37 stars 1 forks source link

Question Regarding Feature Dimension Alignment Between ViT-bigG-14 and ViT-B-32 During Training #6

Closed sumuru789 closed 1 month ago

sumuru789 commented 1 month ago

Hello,

I am very interested in your project and have a question regarding the training process. I noticed that the text and image features used in your work were extracted using OpenShape with ViT-bigG-14 (laion2b_s39b_b160k) with a feature dimension of 1280. However, for training, you used ViT-B-32 (laion2B-s34B-b79K), where the multi-view feature dimension is 512. Could you please explain how you managed to align or match these different feature dimensions during training?

Thank you once again for sharing such an outstanding work!
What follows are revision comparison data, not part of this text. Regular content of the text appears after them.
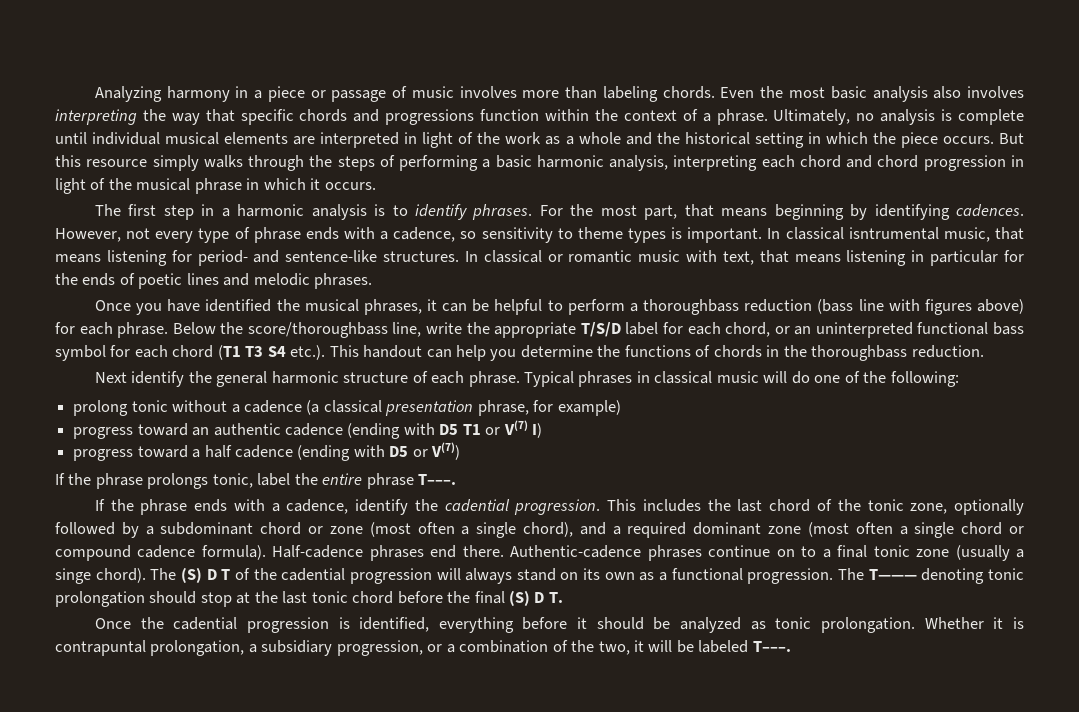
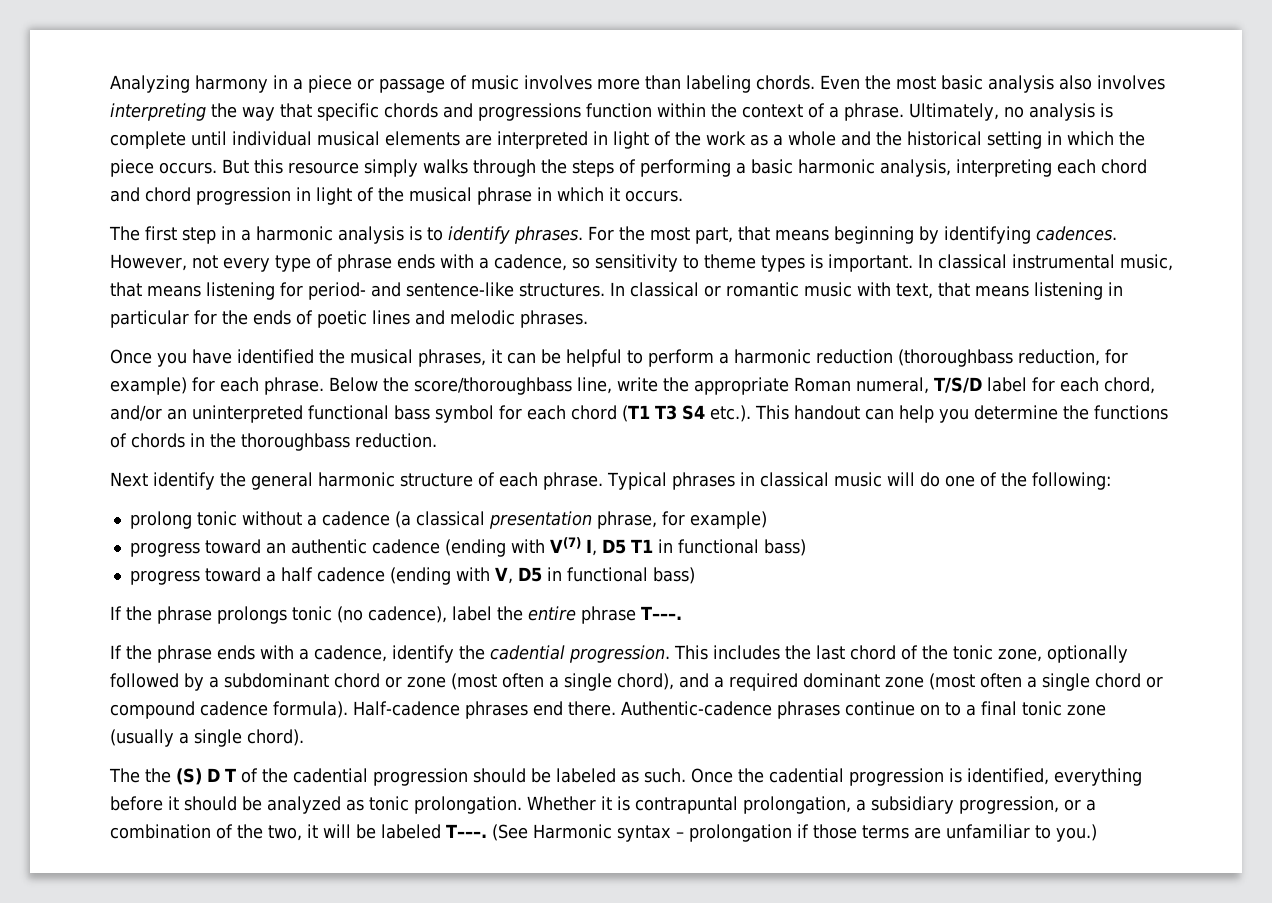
[848,227,939,240] isntrumental -> [1012,254,1115,269] instrumental
[643,299,1024,315] thoroughbass reduction (bass line with figures above) -> [734,349,1128,367] [110,377,187,395] harmonic reduction (thoroughbass reduction, for example)
(577, 330) none -> [794,377,929,394] Roman numeral,
[774,326,790,334] or -> [110,405,162,421] and/or
[439,420,543,438] D5 T1 or V(7) I) -> [549,537,806,556] V(7) I, D5 T1 in functional bass)
[389,442,461,460] D5 or V(7)) -> [494,567,695,584] V, D5 in functional bass)
[212,473,253,488] tonic, -> [292,606,447,623] tonic (no cadence),
[55,568,91,584] singe -> [194,729,242,747] single
[150,568,177,580] The -> [109,768,171,783] // The the
[436,568,1025,584] [55,590,563,607] will always stand on its own as a functional progression. The T——— denoting tonic prolongation should stop at the last tonic chord before the final (S) D T. // -> [473,768,686,783] should be labeled as such.
(791, 646) none -> [492,824,1097,842] (See Harmonic syntax – prolongation if those terms are unfamiliar to you.)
hanhung commented 1 month ago

Hi,

For the training of DuoduoCLIP, we use ViT-B-32 (laion2B-s34B-b79K) to encode the text and image features for training. The image renders are from Zero123 and some we rendered ourselves. The raw text descriptions for each shape comes from OpenShape. And these raw images and text are processed with ViT-B-32 to get embeddings of size 512. ViT-bigG-14 (laion2b_s39b_b160k) embeddings are not used in the training of DuoduoCLIP.

There are some comparisons in the paper where we used ViT-bigG-14 (laion2b_s39b_b160k). For example, in Figure 3 for evaluating the zero shot capabilities of that model. Our reimplemented OpenShape model in Table 2 indicated by OpenShape† was also trained with ViT-bigG-14 embeddings to match the settings in their paper.
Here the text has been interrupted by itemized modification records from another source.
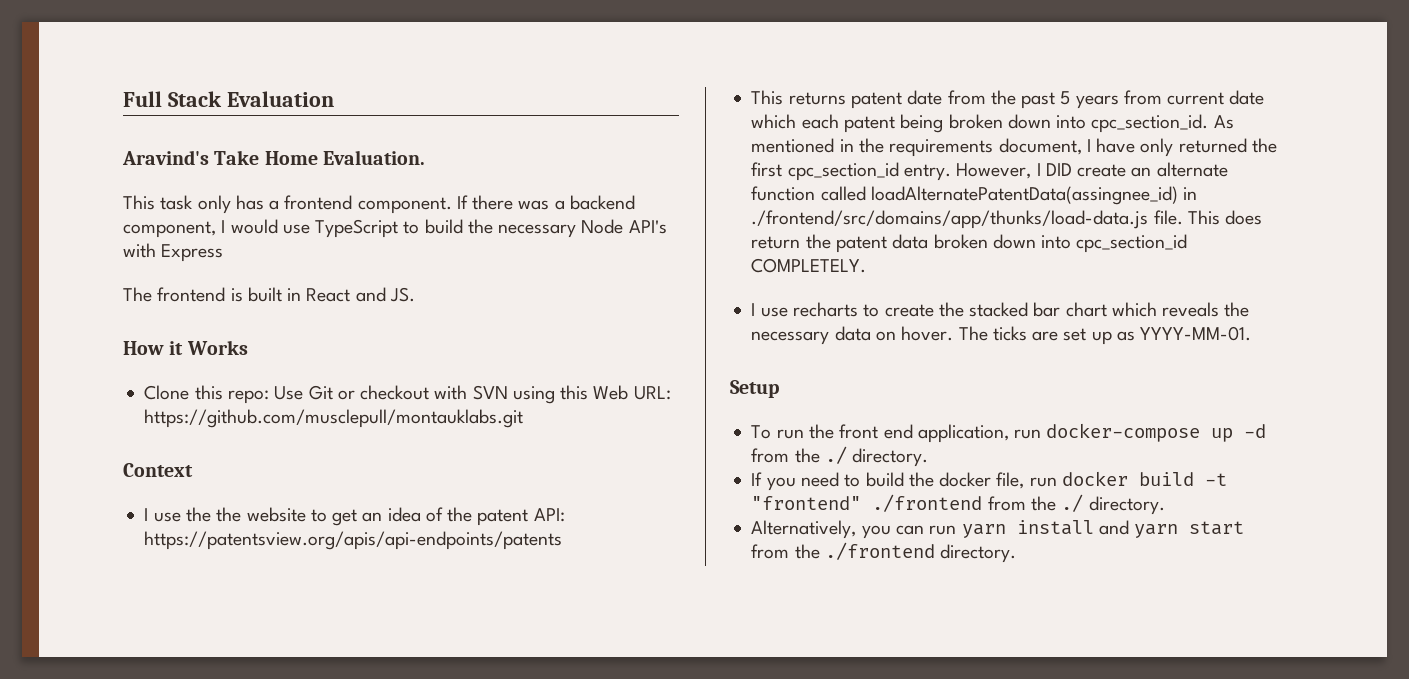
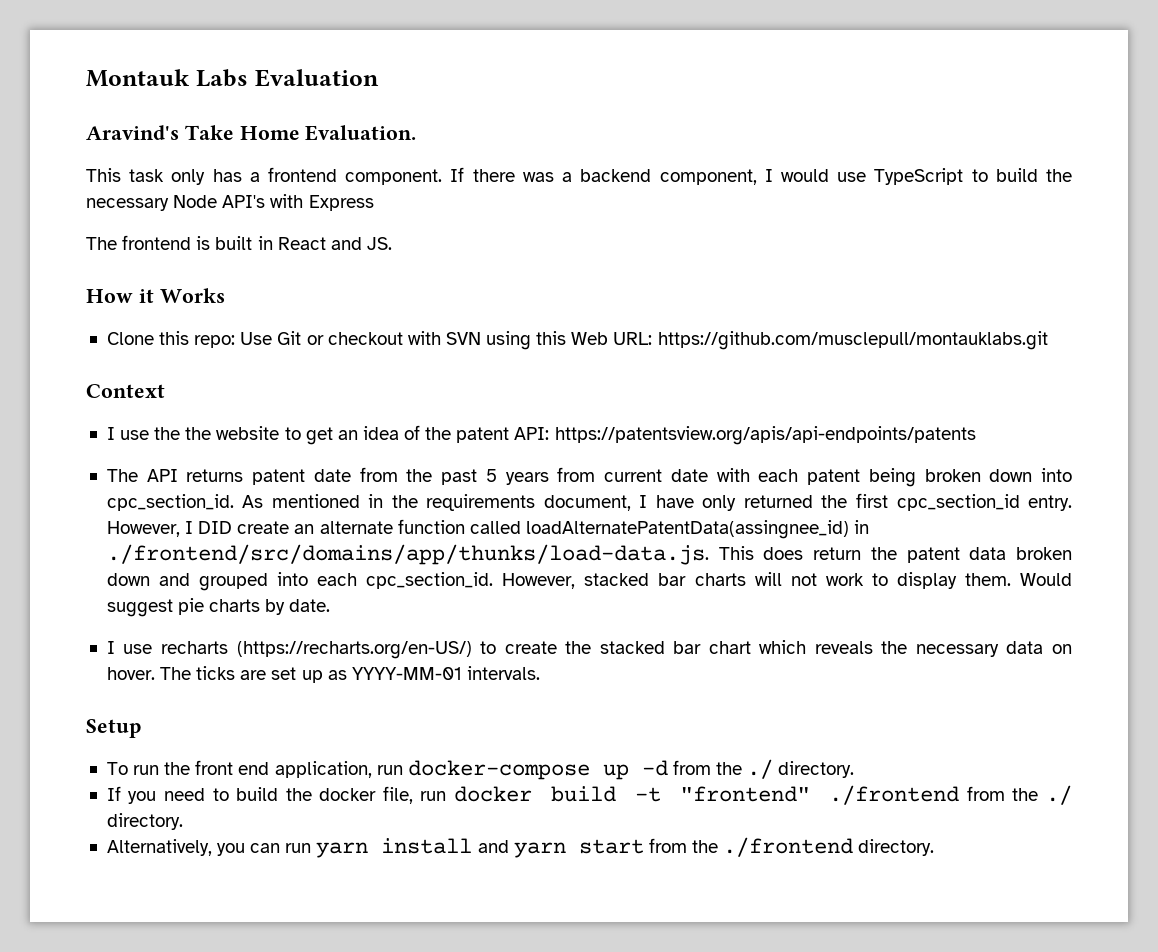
[123,91,222,107] Full Stack -> [86,69,248,87] Montauk Labs
[751,90,784,105] This -> [106,469,178,482] The API
[751,114,797,129] which -> [716,468,750,482] with
[751,210,1183,229] ./frontend/src/domains/app/thunks/load-data.js file. -> [106,544,709,565] ./frontend/src/domains/app/thunks/load-data.js.
[1041,234,1188,253] [751,258,867,273] into cpc_section_id COMPLETELY. -> [158,572,1073,591] [106,598,331,617] and grouped into each cpc_section_id. However, stacked bar charts will not work to display them. Would suggest pie charts by date.
(858, 309) none -> [236,641,472,659] (https://recharts.org/en-US/)
[1140,326,1252,341] YYYY-MM-01. -> [351,666,540,680] YYYY-MM-01 intervals.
I hope that clears things up!

sumuru789 commented 1 month ago

Thank you so much for your detailed explanation; it was incredibly helpful and has clarified many of my questions.

I have one more question: since Zero123 provides renders from many different angles, how do you determine which specific image is used for extracting the image features? Do you select a particular angle, or is it chosen randomly?

Thank you once again for your assistance!

hanhung commented 1 month ago

Zero123 renders objects from random angles via spherical sampling of the cameras. This fits our model's purpose as we want our model to be robust to any kind of viewing angle. We have 12 rendered views for each object, each rendered at random angles. And during training the views are randomly selected for training.

This makes our model robust to different viewing angles of the object during inference. Also note that the pose of the images are not used at all during the training of our model, making our model also pose-free.

sumuru789 commented 1 month ago

Thank you so much for your helpful response! I have one final question: why did you decide to use ViT-B/32 instead of ViT-G/14? I previously tried using ViT-G/14, but it consumed a significant amount of GPU memory. Did you encounter similar issues, which influenced your choice to use ViT-B/32?

Thank you again!

hanhung commented 1 month ago

Yes, it was mainly due to the limitations of GPU memory that we had. While we didn't try ViT-G/14 specifically, we did try ViT-L/14 and it was already too large for our 4 A40s. In addition, we also tried ViT-B/16 which had slightly better results but not by much and used more memory.